Agat Diver Watch: A hefty name for the heftiest of diver watches


Although the manned torpedo and water resistant watches had been around since early in the 19th century, a key moment for the subject of diver watches is 19 December 1941.

It is when an Italian Navy diver unit attacked the port of Alexandria with three maiale (Human torpedo). The battleships HMS Valiant and Queen Elisabeth and an 8,000-ton tanker were sunk in shallow water. With this very successful attack by the Italian maiale pilots on the British warships the (sabotage) divers' watch was established. The divers used a depth meter, a compass and a wristwatch to navigate and coordinate. The Italian navy used a Panerai made for them by Rolex.

The same in unbranded guise was used by the German Kampfschwimmers. Unamused the British marine had their own Longines engined ones made by a London watchmaker for the Chariot drivers. All of the above followed traditional watchmaking in the shape of a case with a front window and rear lid made watertight.

The Soviets took a different design path for the dives. As Russia had no watchmaking industry of its own, in 1927 the strategic decision was taken to set up a factory for chronometers and chronographs.

In 1931 the First Moscow Watch Company started producing for the military. Autumn 1941 the factory was moved far into the motherland, divided over two locations, to safeguard it from the advancing German troops. One part went to Chistopol to become the Vostok factory.

The other went to the military industrial complex of Zlatoust and his new factory, the current Zlatoust (Agat) Watch Factory, where the military diver watch would be produced. During WW2, the Agat factory produced: 127,000 aviation clocks, 77,000 tank clocks = 73% of soviet tanks and 45,000 artillery clocks. That diver's watch was developed along the same thinking lines of a diving helmet; it was a single piece case into which the movement was mounted from the front, with a sturdy ring screwing down the crystal on the rubber seal. 

The model was known as the 191 and had a beefed up version of the Dueber-Hampden pocket watch caliber inside. The 191 was made exclusively for the military. It remained property of the state and was issued for a job only. It was 100% a dive tool and unavailable for sale. As such it had no branding, no markings whatsoever save for a serial number on the back.

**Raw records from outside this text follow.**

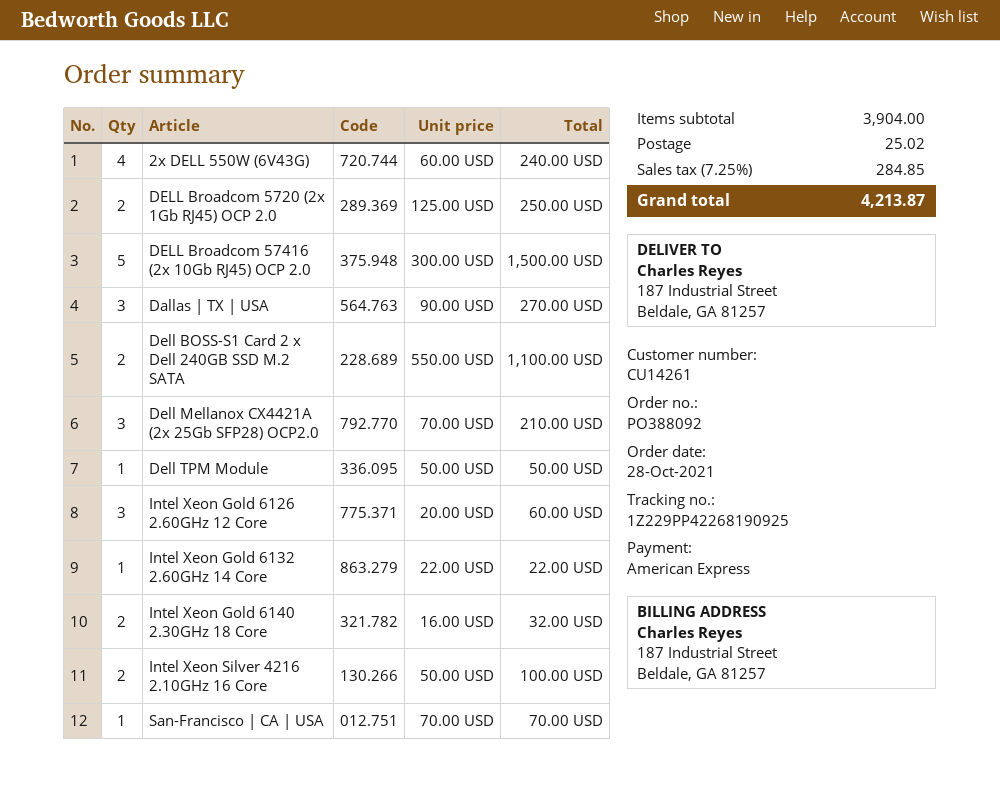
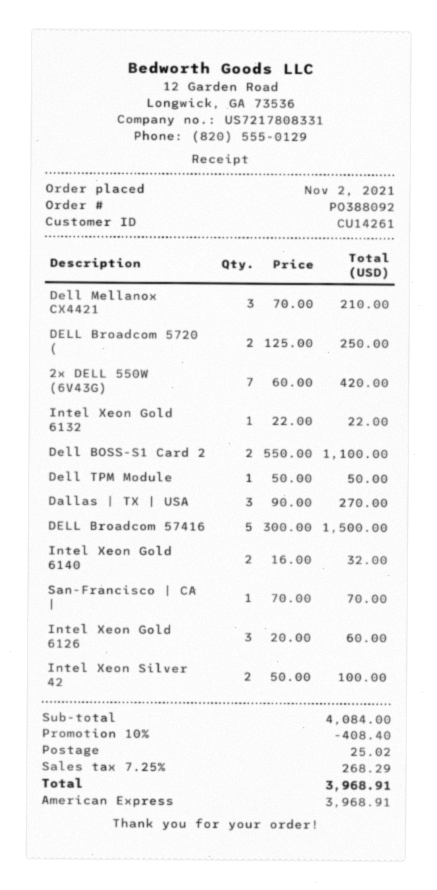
order date: 2021-10-28 -> 2021-11-02
2x DELL 550W (6V43G): 4 x 60.00 = 240.00 -> 7 x 60.00 = 420.00
subtotal: 3904.00 -> 4084.00
discount: none -> 10% = 408.40
tax: 7.25% = 284.85 -> 7.25% = 268.29
total: 4213.87 -> 3968.91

It remained in production unchanged until 1974 when the last batch was made. In all some 6,000 of the Agat diver watch had been made.

It only knew some minor detail differences over time. The earliest ones have minute marker, which disappeared at the end of the fifties. The end of the fifties also saw the use of radium for the luminescent paint disappear. After 1974 the Agat factory made no diver watches. Ditto the modern marketing created Invicta' Russian Diver' of traditional watch concept about thus nothing more needs be written.

The real things had however found their way to the watch collectors and became quite iconic. During his period as the Governor of California Arnold Schwarzenegger appeared frequently in public while wearing one, including in the "big knife" video on youtube. These beasts are often dubbed the "Russian Panerai" and it's easy to see why.

In response to repeated requests the Zlatoust (Agat) Watch Factory produced a batch of 20 sixties model cases with flat profile bezel and ditto bottom in the summer of 2010: Time seems to have stood still at the Zlatoust (Agat) Watch Factory. Being there is like being in a time-warp. Similar factories, perhaps, can only be seen now in old Soviet documentaries from the ‘60s and ‘70s. Amazingly, despite the old machinery, workers at the watch factory manage to produce a few timeless pieces, time machines. Russian divers’ watches have been hogged by collectors worldwide for several decades now, but the real deal is being made again in the city of Zlatoust. “We produced these watches until 1974 for the Soviet Navy,” a watchmaker, Nikolay Moskvichev, told Russia Today. “Then we stopped, because there was no need for them, but now, suddenly, they have become popular. So, we have renewed production, but in a very small capacity.” Russia Today, 01 April, 2010

This was when the Agat Diver Watch reborn. Over the course of 2011, apart from the original 60mm case, 2 more designs were launched, a 53mm case and a 46mm case. Both have the automatic version of the 2409 movement, the 2415, ticking inside. Unofficial word from the factory is that the 46mm is the most difficult to make and at around the same price as the 53mm gives less profit since the market expects a lower price as the diameter decreases.

Although not historically identical, the Vostok 2409/2415 movement is in a way more befitting than the original movement. The 2409/2415 is an original Soviet design whereas the original caliber was heavily based on the American Dueber-Hampden pocket watch movement.

As of 2014, the Zlatoust (Agat) Watch Factory produces some 300 diver watches per annum, all models together. They are all made on the same machinery as the vintage originals.